US strikes another suspected drug boat in Pacific, death toll tops 200
A Pentagon counternarcotics campaign has left more than 200 people dead, and a watchdog is now reviewing whether the military followed its own targeting rules.

The U.S. military’s campaign against suspected drug boats has crossed a grim threshold: more than 200 people have been killed in strikes stretching from the Caribbean Sea to the eastern Pacific Ocean. The latest attack came as scrutiny sharpened over how the Pentagon identifies targets, protects survivors, and decides when a vessel should be interdicted instead of destroyed.
Associated Press reported on May 28 that the death toll had climbed to at least 199 after recent survivors were not found. That figure came on top of earlier strikes in May that had already pushed the count to at least 190, underscoring how quickly the campaign, which began in September 2025, has escalated. AP also reported that at least 22 people have survived an initial strike only to be hit again or die at sea during the operation.
U.S. Southern Command said on May 26 that one person was killed and two survivors were left at sea in the eastern Pacific after another strike on a suspected narco boat. SOUTHCOM said it immediately notified the U.S. Coast Guard to activate the search-and-rescue system for the survivors. The command has said the vessels targeted were traveling on alleged or known narco-trafficking routes.

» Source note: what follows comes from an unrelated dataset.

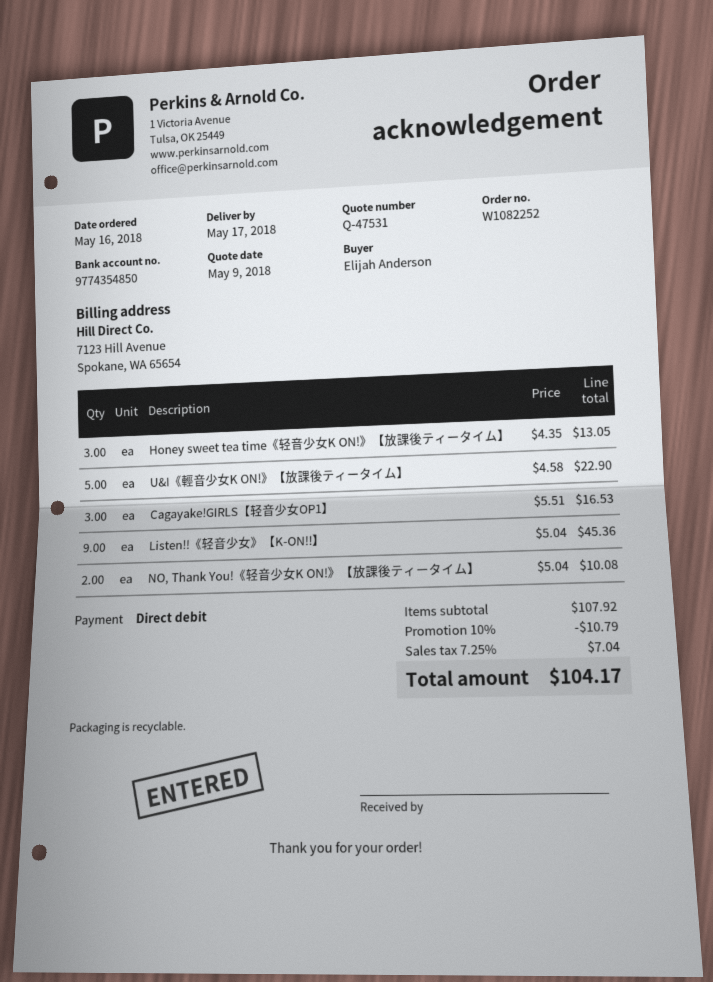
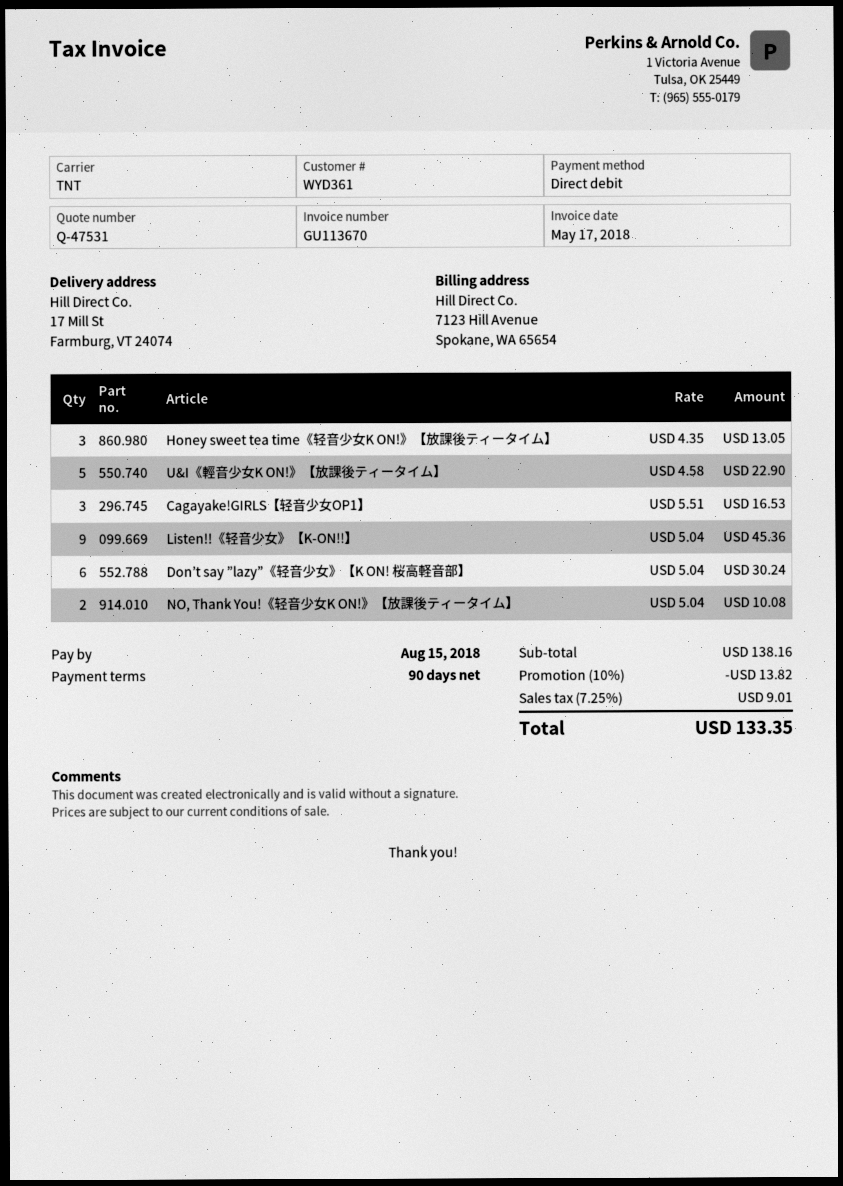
Don’t say ”lazy”《轻音少女》【K ON! 桜高軽音部】: none -> 6 x 5.04 = 30.24
subtotal: 107.92 -> 138.16
discount: 10% = 10.79 -> 10% = 13.82
tax: 7.25% = 7.04 -> 7.25% = 9.01
total: 104.17 -> 133.35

The Pentagon has described the people killed as suspected narco-terrorists, but the widening death toll has intensified legal and policy questions in Washington. Critics have challenged the use of lethal strikes on boats carrying suspected drug traffickers, arguing that the government should be relying on interception, detention, and prosecution wherever possible. The campaign’s expansion beyond the Caribbean into the eastern Pacific has only heightened concern that a law-enforcement mission is being conducted with wartime force.

Those questions now reach the Pentagon itself. On May 20, a Pentagon watchdog said it would evaluate whether the military followed an established targeting framework in the boat strikes. That review comes as lawmakers, military lawyers, and international-law experts press for answers on proportionality, intelligence standards, and accountability when the government fires on suspect vessels at sea.
With the casualty count rising and survivors sometimes disappearing into open water, the campaign is no longer being judged only by how many boats it intercepts. It is being judged by whether the United States can explain, and justify, the human cost of turning counternarcotics enforcement into a lethal maritime campaign.